■ **Activity**
Return verbatim every line from the first line of the data below to the line that contains "as (2015 votes)/(cvap_estimate_13to17)", inclusive, and no further.

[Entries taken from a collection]
==========

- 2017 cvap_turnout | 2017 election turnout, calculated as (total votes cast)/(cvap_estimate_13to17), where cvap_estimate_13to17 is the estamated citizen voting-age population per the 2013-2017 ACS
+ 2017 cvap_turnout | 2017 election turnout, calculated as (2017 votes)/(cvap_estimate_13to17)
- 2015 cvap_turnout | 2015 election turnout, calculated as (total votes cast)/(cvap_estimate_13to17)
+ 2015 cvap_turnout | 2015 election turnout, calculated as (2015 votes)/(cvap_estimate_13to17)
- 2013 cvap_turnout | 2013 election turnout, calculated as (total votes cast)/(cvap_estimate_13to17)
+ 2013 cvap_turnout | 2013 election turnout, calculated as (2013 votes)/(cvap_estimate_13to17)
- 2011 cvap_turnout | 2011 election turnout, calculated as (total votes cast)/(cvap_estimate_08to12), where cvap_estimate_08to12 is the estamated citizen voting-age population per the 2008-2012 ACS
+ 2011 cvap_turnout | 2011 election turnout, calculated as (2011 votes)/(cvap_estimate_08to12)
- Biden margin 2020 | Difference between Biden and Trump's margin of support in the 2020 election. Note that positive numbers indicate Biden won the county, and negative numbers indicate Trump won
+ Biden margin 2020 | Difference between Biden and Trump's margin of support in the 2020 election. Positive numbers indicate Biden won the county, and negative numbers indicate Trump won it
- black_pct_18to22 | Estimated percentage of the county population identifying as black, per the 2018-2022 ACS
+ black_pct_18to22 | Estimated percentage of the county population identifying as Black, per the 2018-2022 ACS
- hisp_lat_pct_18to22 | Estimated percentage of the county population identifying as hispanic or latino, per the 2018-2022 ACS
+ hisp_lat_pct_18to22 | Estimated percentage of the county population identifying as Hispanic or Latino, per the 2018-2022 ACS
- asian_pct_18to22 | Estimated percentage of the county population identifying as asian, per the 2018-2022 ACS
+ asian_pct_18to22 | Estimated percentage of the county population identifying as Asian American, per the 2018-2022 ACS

==========

■ **Answer space**
- 2017 cvap_turnout | 2017 election turnout, calculated as (total votes cast)/(cvap_estimate_13to17), where cvap_estimate_13to17 is the estamated citizen voting-age population per the 2013-2017 ACS
+ 2017 cvap_turnout | 2017 election turnout, calculated as (2017 votes)/(cvap_estimate_13to17)
- 2015 cvap_turnout | 2015 election turnout, calculated as (total votes cast)/(cvap_estimate_13to17)
+ 2015 cvap_turnout | 2015 election turnout, calculated as (2015 votes)/(cvap_estimate_13to17)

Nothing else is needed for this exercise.